UN CADRE NATIONAL DE GOUVERNANCE DE L’IA REPOSANT SUR TROIS PILIERS
L’intelligence artificielle nous place aujourd’hui face à une responsabilité collective majeure. Si la protection du citoyen demeure une exigence fondamentale, l’enjeu dépasse désormais la seule dimension individuelle. Il est systémique.
Il s’agit d’organiser, à l’échelle nationale, une gouvernance cohérente, structurée et anticipative de l’intelligence artificielle. Mettre en place un cadre national de gouvernance de l’IA constitue à cet égard une priorité stratégique. Ce cadre devra reposer sur trois piliers essentiels.
Premièrement, une coordination interministérielle renforcée. L’intelligence artificielle irrigue l’ensemble des politiques publiques : santé, éducation, finances, sécurité, agriculture, justice. Elle ne peut être pensée ni régulée de manière sectorielle et cloisonnée. Une approche concertée et transversale s’impose pour garantir cohérence et efficacité dans l’action publique.

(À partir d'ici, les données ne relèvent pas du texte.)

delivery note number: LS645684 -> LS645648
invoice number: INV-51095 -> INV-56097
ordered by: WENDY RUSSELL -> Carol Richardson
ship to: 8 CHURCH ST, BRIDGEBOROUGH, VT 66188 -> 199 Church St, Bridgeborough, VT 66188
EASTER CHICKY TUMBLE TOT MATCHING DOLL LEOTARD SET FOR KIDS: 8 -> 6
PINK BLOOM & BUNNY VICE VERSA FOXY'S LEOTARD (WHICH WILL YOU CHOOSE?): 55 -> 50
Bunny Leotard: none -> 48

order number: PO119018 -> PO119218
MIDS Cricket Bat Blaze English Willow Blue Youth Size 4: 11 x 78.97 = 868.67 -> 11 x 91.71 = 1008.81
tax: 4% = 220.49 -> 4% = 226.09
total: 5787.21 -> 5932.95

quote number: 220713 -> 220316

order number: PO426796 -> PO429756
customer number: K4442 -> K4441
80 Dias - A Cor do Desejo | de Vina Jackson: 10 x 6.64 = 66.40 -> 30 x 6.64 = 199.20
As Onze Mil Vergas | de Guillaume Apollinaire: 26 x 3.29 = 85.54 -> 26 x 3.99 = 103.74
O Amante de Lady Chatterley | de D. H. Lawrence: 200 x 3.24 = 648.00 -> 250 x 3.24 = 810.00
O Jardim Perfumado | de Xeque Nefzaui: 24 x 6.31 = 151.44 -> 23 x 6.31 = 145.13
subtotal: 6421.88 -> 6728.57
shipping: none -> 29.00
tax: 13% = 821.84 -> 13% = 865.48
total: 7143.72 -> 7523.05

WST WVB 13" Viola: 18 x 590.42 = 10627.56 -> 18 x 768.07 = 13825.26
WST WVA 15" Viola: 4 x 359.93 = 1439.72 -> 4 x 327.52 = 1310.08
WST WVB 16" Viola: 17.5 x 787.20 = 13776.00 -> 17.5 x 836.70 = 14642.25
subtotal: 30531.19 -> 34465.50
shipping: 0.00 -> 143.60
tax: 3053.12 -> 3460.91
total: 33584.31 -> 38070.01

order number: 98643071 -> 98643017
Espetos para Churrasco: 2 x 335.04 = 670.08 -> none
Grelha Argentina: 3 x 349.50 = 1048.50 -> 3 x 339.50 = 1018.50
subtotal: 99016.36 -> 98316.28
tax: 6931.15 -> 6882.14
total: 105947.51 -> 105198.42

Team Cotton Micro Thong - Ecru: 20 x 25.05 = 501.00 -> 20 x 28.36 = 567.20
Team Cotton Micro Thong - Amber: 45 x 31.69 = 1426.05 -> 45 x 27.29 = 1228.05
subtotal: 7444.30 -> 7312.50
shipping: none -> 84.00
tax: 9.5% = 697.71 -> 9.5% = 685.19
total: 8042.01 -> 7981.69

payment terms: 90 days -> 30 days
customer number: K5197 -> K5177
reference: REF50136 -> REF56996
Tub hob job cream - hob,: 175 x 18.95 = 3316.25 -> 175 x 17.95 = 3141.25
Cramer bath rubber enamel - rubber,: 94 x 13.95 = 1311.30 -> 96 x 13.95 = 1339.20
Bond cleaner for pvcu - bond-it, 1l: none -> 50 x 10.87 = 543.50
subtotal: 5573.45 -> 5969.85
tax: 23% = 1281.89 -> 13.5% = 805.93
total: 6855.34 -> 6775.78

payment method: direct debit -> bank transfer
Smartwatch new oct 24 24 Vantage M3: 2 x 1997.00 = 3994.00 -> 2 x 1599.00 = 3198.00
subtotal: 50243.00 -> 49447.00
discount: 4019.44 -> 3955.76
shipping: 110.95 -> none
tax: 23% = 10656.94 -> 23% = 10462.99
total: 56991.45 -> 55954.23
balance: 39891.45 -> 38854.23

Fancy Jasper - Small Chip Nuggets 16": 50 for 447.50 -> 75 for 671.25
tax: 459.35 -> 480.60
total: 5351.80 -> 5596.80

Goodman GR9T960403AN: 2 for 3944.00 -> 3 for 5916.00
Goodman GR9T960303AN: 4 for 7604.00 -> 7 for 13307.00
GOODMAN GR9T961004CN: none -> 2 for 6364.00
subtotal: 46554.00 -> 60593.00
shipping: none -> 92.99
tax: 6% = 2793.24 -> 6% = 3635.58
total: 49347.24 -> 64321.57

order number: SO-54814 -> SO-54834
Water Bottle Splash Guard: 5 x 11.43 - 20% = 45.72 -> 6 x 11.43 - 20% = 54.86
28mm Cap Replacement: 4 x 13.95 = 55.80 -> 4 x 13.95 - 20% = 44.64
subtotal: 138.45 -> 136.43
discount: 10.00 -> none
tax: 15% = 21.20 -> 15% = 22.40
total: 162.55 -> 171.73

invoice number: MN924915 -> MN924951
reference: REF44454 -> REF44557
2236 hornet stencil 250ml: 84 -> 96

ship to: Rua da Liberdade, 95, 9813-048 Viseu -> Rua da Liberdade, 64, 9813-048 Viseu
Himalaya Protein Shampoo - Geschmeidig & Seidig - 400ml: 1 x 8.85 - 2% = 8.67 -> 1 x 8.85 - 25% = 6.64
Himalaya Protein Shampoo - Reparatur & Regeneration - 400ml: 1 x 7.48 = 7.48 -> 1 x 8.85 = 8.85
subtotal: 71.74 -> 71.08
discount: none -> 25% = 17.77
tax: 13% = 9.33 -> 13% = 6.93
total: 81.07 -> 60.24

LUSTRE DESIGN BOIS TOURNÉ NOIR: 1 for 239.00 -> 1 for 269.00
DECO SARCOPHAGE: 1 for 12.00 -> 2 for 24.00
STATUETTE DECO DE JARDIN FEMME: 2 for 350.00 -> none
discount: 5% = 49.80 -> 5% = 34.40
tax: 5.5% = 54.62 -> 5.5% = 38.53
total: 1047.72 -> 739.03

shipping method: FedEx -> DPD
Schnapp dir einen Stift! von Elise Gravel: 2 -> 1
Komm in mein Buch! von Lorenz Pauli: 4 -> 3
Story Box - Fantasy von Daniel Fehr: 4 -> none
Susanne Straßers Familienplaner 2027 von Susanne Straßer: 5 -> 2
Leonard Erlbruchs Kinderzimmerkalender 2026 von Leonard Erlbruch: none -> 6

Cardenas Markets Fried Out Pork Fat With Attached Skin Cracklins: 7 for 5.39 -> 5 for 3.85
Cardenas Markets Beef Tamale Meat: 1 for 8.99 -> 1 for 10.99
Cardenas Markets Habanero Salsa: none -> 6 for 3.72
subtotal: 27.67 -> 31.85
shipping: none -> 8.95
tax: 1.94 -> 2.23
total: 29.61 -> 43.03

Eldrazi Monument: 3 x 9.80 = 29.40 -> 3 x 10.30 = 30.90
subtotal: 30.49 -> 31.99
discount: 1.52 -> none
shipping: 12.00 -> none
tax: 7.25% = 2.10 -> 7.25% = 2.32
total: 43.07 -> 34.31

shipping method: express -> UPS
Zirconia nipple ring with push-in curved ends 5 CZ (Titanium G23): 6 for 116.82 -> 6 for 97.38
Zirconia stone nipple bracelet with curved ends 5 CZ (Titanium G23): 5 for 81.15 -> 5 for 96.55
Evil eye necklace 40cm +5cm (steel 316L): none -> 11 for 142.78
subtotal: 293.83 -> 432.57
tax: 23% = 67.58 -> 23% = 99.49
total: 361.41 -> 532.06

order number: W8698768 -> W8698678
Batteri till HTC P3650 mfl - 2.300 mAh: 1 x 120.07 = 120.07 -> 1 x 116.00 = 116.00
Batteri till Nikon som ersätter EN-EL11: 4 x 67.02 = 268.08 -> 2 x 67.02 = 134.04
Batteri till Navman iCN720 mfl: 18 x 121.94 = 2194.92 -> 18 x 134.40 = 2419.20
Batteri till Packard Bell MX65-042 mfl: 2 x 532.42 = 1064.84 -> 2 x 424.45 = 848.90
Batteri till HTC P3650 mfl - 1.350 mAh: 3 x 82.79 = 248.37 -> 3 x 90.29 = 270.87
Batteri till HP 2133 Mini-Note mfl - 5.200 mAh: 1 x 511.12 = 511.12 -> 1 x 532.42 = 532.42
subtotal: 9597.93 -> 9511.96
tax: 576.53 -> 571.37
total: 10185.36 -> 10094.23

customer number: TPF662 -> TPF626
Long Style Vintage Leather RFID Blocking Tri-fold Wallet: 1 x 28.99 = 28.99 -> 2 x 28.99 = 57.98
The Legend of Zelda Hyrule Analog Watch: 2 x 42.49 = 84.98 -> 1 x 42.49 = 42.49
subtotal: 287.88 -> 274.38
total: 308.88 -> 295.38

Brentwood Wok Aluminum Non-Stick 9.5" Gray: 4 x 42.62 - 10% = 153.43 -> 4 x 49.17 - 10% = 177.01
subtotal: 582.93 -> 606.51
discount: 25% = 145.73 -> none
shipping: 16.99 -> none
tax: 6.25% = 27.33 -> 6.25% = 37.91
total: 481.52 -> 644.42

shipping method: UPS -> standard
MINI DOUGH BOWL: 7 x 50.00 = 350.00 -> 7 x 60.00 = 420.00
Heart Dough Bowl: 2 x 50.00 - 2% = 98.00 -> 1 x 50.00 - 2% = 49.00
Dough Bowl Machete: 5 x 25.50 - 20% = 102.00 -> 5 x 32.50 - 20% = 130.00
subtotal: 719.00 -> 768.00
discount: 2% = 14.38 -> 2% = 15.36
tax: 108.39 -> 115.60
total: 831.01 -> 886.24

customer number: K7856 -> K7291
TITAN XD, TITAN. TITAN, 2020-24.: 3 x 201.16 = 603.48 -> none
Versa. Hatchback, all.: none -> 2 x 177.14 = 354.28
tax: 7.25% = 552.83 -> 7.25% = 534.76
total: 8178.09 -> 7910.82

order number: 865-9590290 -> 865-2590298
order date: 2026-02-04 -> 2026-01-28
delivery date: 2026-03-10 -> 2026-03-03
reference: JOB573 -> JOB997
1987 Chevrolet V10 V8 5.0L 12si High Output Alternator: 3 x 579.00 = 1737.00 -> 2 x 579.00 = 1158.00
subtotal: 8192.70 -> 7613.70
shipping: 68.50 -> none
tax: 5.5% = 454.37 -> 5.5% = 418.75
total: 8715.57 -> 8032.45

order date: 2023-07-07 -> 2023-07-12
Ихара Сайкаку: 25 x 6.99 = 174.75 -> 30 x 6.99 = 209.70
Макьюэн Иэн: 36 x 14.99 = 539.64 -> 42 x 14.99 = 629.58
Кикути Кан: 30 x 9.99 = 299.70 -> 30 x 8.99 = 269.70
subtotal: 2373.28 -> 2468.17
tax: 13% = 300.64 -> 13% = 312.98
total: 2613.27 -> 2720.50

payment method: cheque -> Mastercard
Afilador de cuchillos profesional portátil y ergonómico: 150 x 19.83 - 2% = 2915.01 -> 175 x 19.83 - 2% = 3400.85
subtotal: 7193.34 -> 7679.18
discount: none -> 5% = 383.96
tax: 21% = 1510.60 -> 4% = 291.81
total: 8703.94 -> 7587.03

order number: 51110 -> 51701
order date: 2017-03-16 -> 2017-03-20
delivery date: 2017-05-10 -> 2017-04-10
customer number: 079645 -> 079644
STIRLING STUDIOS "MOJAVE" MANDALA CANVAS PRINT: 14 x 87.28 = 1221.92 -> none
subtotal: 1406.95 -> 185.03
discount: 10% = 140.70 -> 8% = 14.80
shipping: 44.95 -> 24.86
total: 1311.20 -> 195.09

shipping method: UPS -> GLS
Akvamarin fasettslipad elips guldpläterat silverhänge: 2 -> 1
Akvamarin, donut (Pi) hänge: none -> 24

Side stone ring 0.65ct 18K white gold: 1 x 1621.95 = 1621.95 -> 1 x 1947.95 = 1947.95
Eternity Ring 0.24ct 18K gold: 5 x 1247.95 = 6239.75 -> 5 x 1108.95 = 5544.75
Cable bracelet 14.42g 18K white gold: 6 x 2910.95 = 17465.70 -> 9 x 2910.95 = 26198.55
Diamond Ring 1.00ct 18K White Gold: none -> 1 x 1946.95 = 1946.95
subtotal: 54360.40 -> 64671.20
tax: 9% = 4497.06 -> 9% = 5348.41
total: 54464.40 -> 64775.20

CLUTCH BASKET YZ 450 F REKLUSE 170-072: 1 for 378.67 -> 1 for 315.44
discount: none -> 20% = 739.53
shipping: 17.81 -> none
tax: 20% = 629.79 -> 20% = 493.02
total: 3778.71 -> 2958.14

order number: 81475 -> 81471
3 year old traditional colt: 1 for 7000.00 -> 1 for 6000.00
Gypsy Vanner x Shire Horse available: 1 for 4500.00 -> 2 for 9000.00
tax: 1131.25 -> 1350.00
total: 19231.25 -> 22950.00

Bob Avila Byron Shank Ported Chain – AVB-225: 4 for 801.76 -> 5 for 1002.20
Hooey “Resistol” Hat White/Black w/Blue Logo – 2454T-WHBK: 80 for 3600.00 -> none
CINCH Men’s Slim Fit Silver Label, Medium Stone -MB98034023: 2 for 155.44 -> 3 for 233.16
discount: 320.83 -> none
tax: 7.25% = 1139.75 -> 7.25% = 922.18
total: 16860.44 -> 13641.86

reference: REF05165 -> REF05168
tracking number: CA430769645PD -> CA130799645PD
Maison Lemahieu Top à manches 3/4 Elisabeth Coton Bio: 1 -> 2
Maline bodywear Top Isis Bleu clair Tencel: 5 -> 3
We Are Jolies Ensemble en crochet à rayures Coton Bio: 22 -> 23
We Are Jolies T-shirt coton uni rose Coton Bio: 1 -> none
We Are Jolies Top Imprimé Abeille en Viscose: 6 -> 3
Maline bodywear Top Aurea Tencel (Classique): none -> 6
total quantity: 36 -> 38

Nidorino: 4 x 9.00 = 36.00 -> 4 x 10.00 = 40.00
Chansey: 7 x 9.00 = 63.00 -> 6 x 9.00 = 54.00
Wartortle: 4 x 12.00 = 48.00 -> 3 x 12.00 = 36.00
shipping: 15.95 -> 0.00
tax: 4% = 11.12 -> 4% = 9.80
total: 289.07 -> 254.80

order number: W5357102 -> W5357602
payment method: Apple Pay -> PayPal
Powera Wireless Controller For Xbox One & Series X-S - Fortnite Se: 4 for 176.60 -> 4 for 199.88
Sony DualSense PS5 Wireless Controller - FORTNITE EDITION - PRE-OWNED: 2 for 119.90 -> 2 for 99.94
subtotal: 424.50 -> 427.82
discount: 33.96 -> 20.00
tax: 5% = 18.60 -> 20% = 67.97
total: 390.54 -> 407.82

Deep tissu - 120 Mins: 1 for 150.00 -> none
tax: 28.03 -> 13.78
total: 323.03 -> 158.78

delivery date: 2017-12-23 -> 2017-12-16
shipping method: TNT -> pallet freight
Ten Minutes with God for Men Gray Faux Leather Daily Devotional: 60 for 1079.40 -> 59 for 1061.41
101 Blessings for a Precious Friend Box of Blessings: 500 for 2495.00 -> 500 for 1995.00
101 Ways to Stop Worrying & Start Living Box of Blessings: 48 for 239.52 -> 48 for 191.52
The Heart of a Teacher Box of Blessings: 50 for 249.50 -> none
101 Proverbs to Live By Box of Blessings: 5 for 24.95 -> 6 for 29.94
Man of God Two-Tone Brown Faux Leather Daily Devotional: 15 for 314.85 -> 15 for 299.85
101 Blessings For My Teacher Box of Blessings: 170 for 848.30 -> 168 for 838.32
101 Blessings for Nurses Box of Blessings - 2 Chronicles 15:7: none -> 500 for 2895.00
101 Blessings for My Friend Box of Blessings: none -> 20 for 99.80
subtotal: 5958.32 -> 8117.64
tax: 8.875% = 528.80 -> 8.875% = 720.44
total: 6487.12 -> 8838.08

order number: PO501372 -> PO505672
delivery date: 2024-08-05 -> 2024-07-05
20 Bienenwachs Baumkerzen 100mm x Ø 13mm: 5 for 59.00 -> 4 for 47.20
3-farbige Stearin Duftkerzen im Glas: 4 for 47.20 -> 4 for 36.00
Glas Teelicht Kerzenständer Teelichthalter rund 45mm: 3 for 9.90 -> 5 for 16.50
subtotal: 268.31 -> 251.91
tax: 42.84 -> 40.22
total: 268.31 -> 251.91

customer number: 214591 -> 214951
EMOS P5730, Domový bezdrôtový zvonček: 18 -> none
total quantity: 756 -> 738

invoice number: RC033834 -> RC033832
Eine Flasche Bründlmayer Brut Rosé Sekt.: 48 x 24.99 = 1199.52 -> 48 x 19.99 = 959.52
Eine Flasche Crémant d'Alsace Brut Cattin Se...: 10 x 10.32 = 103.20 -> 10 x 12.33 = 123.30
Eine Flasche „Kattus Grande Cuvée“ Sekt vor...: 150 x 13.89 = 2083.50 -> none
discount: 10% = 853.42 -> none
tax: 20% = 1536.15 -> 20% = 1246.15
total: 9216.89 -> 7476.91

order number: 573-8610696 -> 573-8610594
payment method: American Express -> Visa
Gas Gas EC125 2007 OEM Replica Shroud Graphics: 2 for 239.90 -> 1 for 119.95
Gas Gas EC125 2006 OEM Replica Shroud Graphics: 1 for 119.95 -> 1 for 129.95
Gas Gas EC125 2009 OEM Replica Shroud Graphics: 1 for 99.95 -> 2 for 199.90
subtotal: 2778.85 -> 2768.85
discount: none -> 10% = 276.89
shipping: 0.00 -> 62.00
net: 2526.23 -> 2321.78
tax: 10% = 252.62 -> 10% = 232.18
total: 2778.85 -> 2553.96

Deuxièmement, une cohérence réglementaire, afin d’éviter les contradictions normatives, les vides juridiques ou les chevauchements de compétences. Notre ambition est de bâtir un environnement clair, stable et prévisible, propice à l’innovation tout en assurant la protection des droits et libertés fondamentaux.
Troisièmement, l’anticipation des risques technologiques. Gouverner à l’ère de l’intelligence artificielle, ce n’est pas seulement réagir aux dérives constatées ; c’est prévoir les évolutions, évaluer les impacts potentiels et adapter en permanence nos instruments juridiques et institutionnels.
Dans cette perspective, et conformément aux orientations formulées dans la Stratégie Nationale de l’Intelligence Artificielle actuellement en cours de finalisation, la création d’un mécanisme institutionnel dédié à la gouvernance de l’IA s’impose comme une nécessité. Ce mécanisme aura vocation à assurer la coordination interministérielle, à harmoniser les initiatives sectorielles, à veiller à la conformité des usages aux principes éthiques et juridiques retenus, et à garantir un suivi régulier de la mise en œuvre du plan d’action gouvernemental.
Il constituera un cadre permanent d’échange, d’expertise et de veille stratégique, permettant d’anticiper les évolutions technologiques, d’identifier les risques émergents et d’adapter en conséquence nos instruments de régulation. Par cette démarche, il s’agira d’ancrer durablement la gouvernance de l’intelligence artificielle dans une architecture institutionnelle claire, stable et cohérente, au service de l’intérêt général.»